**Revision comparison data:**
○ ○ ○ ○ ○ ○ ○
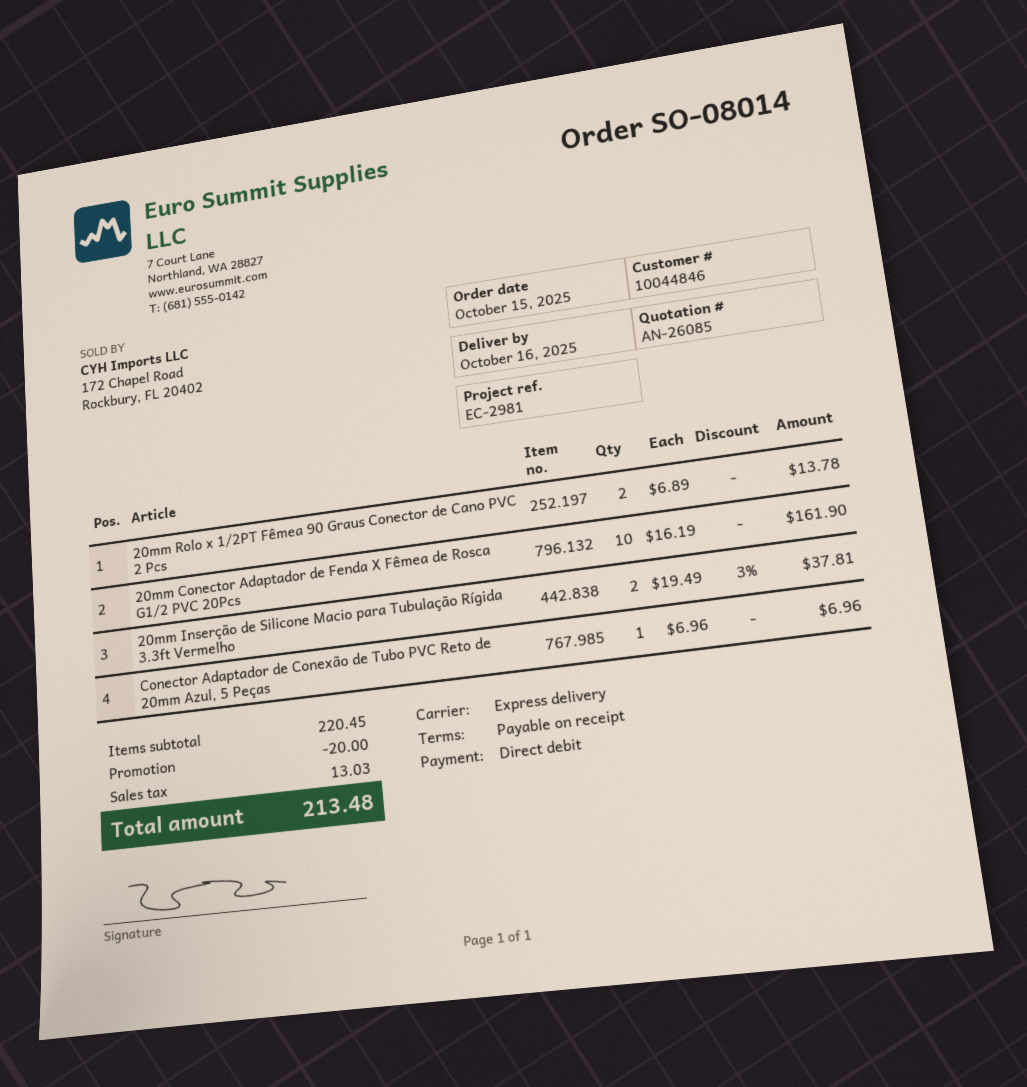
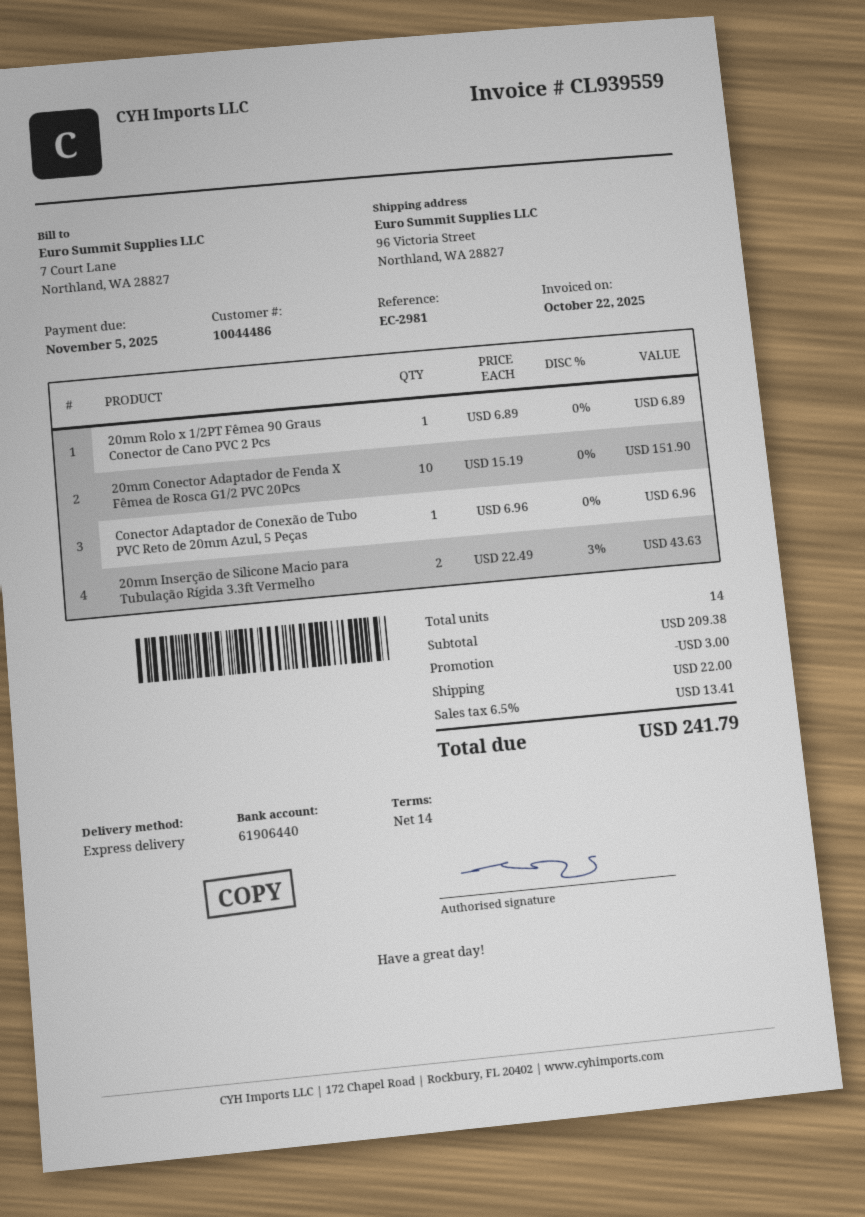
payment terms: on receipt -> 14 days
customer number: 10044846 -> 10044486
20mm Rolo x 1/2PT Fêmea 90 Graus Conector de Cano PVC 2 Pcs: 2 x 6.89 = 13.78 -> 1 x 6.89 = 6.89
20mm Conector Adaptador de Fenda X Fêmea de Rosca G1/2 PVC 20Pcs: 10 x 16.19 = 161.90 -> 10 x 15.19 = 151.90
20mm Inserção de Silicone Macio para Tubulação Rígida 3.3ft Vermelho: 2 x 19.49 - 3% = 37.81 -> 2 x 22.49 - 3% = 43.63
subtotal: 220.45 -> 209.38
discount: 20.00 -> 3.00
shipping: none -> 22.00
tax: 13.03 -> 13.41
total: 213.48 -> 241.79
○ ○ ○ ○ ○ ○ ○
**Task goal:** Write out the entries again word for word. Do not include the pictures.

**Solved problem:**
payment terms: on receipt -> 14 days
customer number: 10044846 -> 10044486
20mm Rolo x 1/2PT Fêmea 90 Graus Conector de Cano PVC 2 Pcs: 2 x 6.89 = 13.78 -> 1 x 6.89 = 6.89
20mm Conector Adaptador de Fenda X Fêmea de Rosca G1/2 PVC 20Pcs: 10 x 16.19 = 161.90 -> 10 x 15.19 = 151.90
20mm Inserção de Silicone Macio para Tubulação Rígida 3.3ft Vermelho: 2 x 19.49 - 3% = 37.81 -> 2 x 22.49 - 3% = 43.63
subtotal: 220.45 -> 209.38
discount: 20.00 -> 3.00
shipping: none -> 22.00
tax: 13.03 -> 13.41
total: 213.48 -> 241.79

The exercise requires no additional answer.